- **Work request**
Leaving all pictures aside, write out the records below precisely as given.

*-*-*

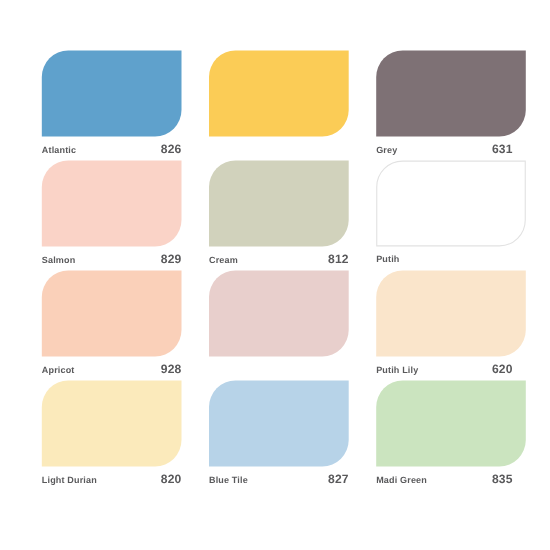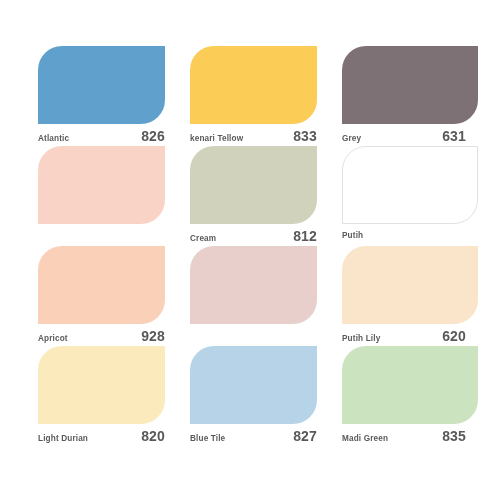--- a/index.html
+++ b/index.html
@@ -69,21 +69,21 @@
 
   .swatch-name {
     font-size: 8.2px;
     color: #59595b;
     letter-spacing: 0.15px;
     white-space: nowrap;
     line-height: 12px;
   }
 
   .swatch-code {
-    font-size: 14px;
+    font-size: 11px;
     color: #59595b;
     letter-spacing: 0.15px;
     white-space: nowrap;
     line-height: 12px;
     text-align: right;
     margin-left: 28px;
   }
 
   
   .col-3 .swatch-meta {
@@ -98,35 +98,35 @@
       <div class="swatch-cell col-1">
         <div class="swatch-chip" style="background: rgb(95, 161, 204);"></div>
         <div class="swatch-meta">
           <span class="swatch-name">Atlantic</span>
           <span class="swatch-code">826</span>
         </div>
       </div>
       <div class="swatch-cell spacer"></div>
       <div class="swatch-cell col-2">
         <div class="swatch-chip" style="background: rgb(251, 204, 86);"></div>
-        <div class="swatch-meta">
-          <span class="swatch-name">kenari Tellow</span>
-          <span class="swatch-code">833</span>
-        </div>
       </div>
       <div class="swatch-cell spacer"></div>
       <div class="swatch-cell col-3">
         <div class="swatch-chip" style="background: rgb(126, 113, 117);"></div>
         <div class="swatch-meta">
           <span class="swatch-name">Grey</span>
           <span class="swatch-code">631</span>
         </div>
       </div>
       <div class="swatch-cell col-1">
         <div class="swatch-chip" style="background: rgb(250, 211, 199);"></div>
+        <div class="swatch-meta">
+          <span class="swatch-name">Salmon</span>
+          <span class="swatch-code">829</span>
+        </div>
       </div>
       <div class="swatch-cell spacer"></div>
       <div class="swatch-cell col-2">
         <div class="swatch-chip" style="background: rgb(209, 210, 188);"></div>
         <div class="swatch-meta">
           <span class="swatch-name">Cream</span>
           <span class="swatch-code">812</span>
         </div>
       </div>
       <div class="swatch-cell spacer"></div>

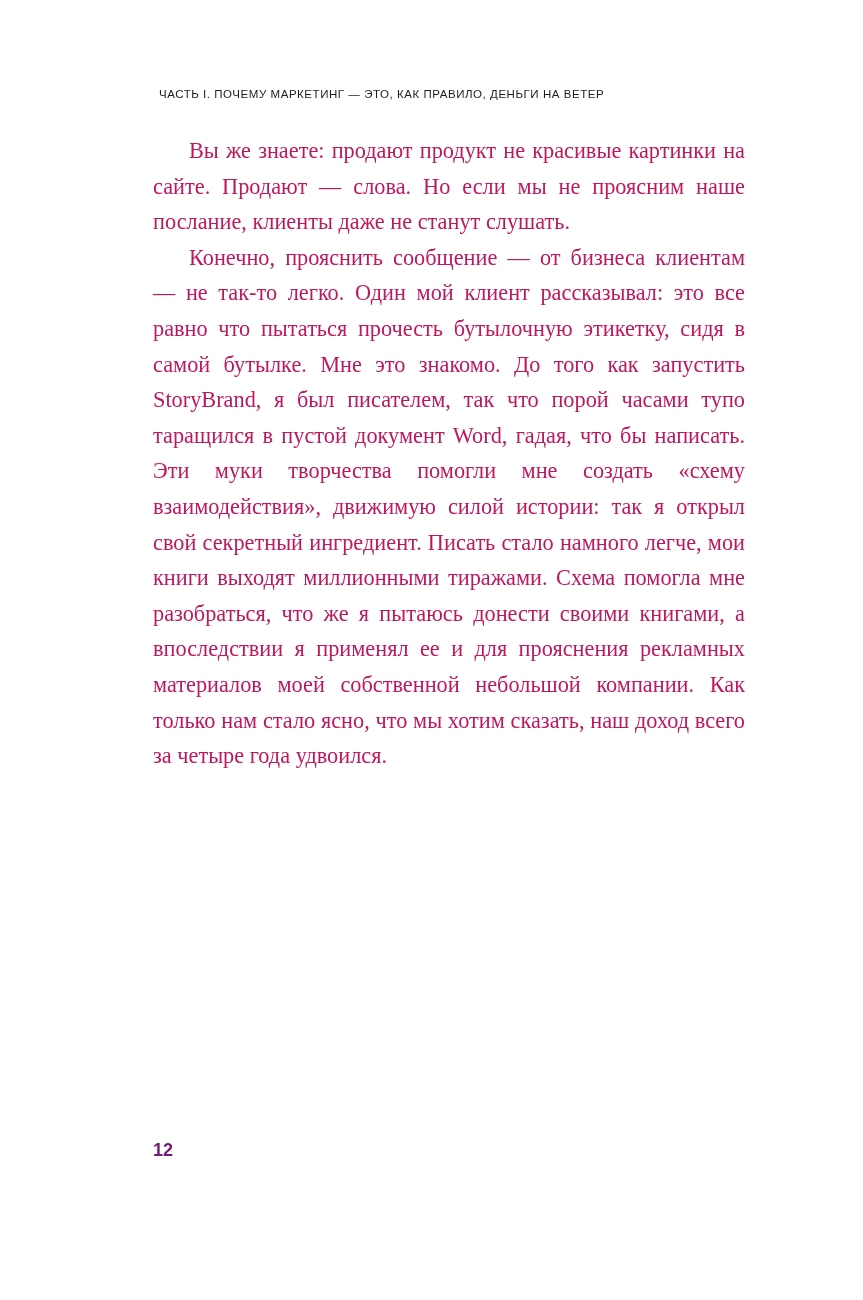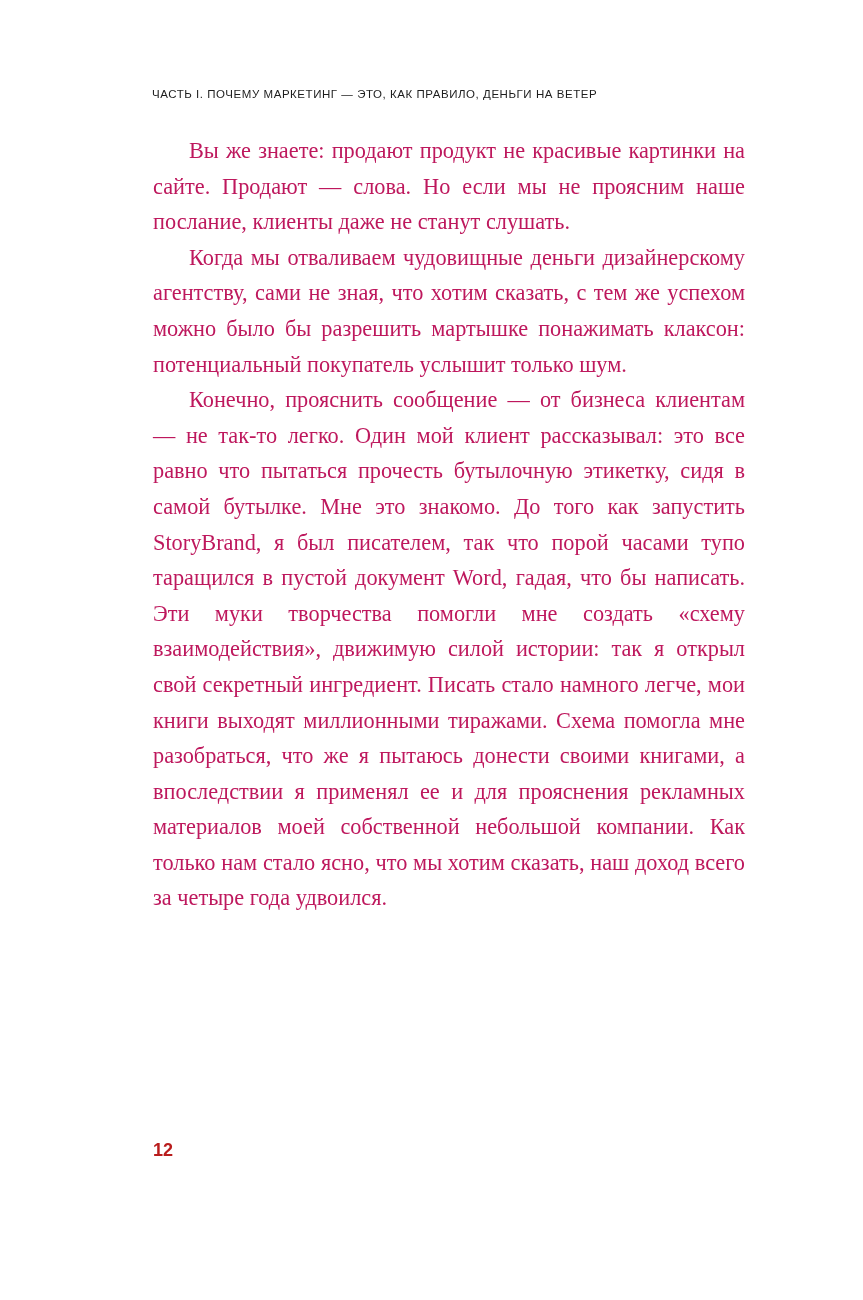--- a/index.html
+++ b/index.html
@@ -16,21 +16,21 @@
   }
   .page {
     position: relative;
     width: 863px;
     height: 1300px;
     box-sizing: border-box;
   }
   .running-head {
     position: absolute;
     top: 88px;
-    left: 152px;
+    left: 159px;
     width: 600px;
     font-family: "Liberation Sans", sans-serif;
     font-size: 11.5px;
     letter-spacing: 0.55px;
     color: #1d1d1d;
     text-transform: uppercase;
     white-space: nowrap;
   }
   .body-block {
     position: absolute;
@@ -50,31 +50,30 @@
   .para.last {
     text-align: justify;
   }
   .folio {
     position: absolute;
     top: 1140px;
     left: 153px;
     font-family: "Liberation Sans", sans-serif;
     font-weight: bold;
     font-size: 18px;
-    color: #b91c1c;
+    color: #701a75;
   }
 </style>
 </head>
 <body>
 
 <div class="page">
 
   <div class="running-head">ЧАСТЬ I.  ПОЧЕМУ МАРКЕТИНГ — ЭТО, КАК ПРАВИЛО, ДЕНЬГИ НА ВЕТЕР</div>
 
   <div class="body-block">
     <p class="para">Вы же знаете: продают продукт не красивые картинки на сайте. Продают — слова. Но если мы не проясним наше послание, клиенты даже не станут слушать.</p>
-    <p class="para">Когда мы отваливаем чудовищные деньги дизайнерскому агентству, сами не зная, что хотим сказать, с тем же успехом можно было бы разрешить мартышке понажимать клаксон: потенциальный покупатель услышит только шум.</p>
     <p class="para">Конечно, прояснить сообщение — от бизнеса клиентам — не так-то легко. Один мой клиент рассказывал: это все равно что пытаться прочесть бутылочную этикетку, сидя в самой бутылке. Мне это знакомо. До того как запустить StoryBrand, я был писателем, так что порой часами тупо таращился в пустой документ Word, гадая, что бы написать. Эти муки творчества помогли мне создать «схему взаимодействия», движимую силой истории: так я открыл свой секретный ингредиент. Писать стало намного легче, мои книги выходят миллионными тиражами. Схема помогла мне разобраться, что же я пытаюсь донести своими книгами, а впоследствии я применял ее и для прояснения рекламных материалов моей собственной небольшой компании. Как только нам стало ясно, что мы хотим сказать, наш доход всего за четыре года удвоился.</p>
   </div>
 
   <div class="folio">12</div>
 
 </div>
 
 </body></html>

*-*-*

- **Task output**
--- a/index.html
+++ b/index.html
@@ -69,21 +69,21 @@
 
   .swatch-name {
     font-size: 8.2px;
     color: #59595b;
     letter-spacing: 0.15px;
     white-space: nowrap;
     line-height: 12px;
   }
 
   .swatch-code {
-    font-size: 14px;
+    font-size: 11px;
     color: #59595b;
     letter-spacing: 0.15px;
     white-space: nowrap;
     line-height: 12px;
     text-align: right;
     margin-left: 28px;
   }
 
   
   .col-3 .swatch-meta {
@@ -98,35 +98,35 @@
       <div class="swatch-cell col-1">
         <div class="swatch-chip" style="background: rgb(95, 161, 204);"></div>
         <div class="swatch-meta">
           <span class="swatch-name">Atlantic</span>
           <span class="swatch-code">826</span>
         </div>
       </div>
       <div class="swatch-cell spacer"></div>
       <div class="swatch-cell col-2">
         <div class="swatch-chip" style="background: rgb(251, 204, 86);"></div>
-        <div class="swatch-meta">
-          <span class="swatch-name">kenari Tellow</span>
-          <span class="swatch-code">833</span>
-        </div>
       </div>
       <div class="swatch-cell spacer"></div>
       <div class="swatch-cell col-3">
         <div class="swatch-chip" style="background: rgb(126, 113, 117);"></div>
         <div class="swatch-meta">
           <span class="swatch-name">Grey</span>
           <span class="swatch-code">631</span>
         </div>
       </div>
       <div class="swatch-cell col-1">
         <div class="swatch-chip" style="background: rgb(250, 211, 199);"></div>
+        <div class="swatch-meta">
+          <span class="swatch-name">Salmon</span>
+          <span class="swatch-code">829</span>
+        </div>
       </div>
       <div class="swatch-cell spacer"></div>
       <div class="swatch-cell col-2">
         <div class="swatch-chip" style="background: rgb(209, 210, 188);"></div>
         <div class="swatch-meta">
           <span class="swatch-name">Cream</span>
           <span class="swatch-code">812</span>
         </div>
       </div>
       <div class="swatch-cell spacer"></div>

--- a/index.html
+++ b/index.html
@@ -16,21 +16,21 @@
   }
   .page {
     position: relative;
     width: 863px;
     height: 1300px;
     box-sizing: border-box;
   }
   .running-head {
     position: absolute;
     top: 88px;
-    left: 152px;
+    left: 159px;
     width: 600px;
     font-family: "Liberation Sans", sans-serif;
     font-size: 11.5px;
     letter-spacing: 0.55px;
     color: #1d1d1d;
     text-transform: uppercase;
     white-space: nowrap;
   }
   .body-block {
     position: absolute;
@@ -50,31 +50,30 @@
   .para.last {
     text-align: justify;
   }
   .folio {
     position: absolute;
     top: 1140px;
     left: 153px;
     font-family: "Liberation Sans", sans-serif;
     font-weight: bold;
     font-size: 18px;
-    color: #b91c1c;
+    color: #701a75;
   }
 </style>
 </head>
 <body>
 
 <div class="page">
 
   <div class="running-head">ЧАСТЬ I.  ПОЧЕМУ МАРКЕТИНГ — ЭТО, КАК ПРАВИЛО, ДЕНЬГИ НА ВЕТЕР</div>
 
   <div class="body-block">
     <p class="para">Вы же знаете: продают продукт не красивые картинки на сайте. Продают — слова. Но если мы не проясним наше послание, клиенты даже не станут слушать.</p>
-    <p class="para">Когда мы отваливаем чудовищные деньги дизайнерскому агентству, сами не зная, что хотим сказать, с тем же успехом можно было бы разрешить мартышке понажимать клаксон: потенциальный покупатель услышит только шум.</p>
     <p class="para">Конечно, прояснить сообщение — от бизнеса клиентам — не так-то легко. Один мой клиент рассказывал: это все равно что пытаться прочесть бутылочную этикетку, сидя в самой бутылке. Мне это знакомо. До того как запустить StoryBrand, я был писателем, так что порой часами тупо таращился в пустой документ Word, гадая, что бы написать. Эти муки творчества помогли мне создать «схему взаимодействия», движимую силой истории: так я открыл свой секретный ингредиент. Писать стало намного легче, мои книги выходят миллионными тиражами. Схема помогла мне разобраться, что же я пытаюсь донести своими книгами, а впоследствии я применял ее и для прояснения рекламных материалов моей собственной небольшой компании. Как только нам стало ясно, что мы хотим сказать, наш доход всего за четыре года удвоился.</p>
   </div>
 
   <div class="folio">12</div>
 
 </div>
 
 </body></html>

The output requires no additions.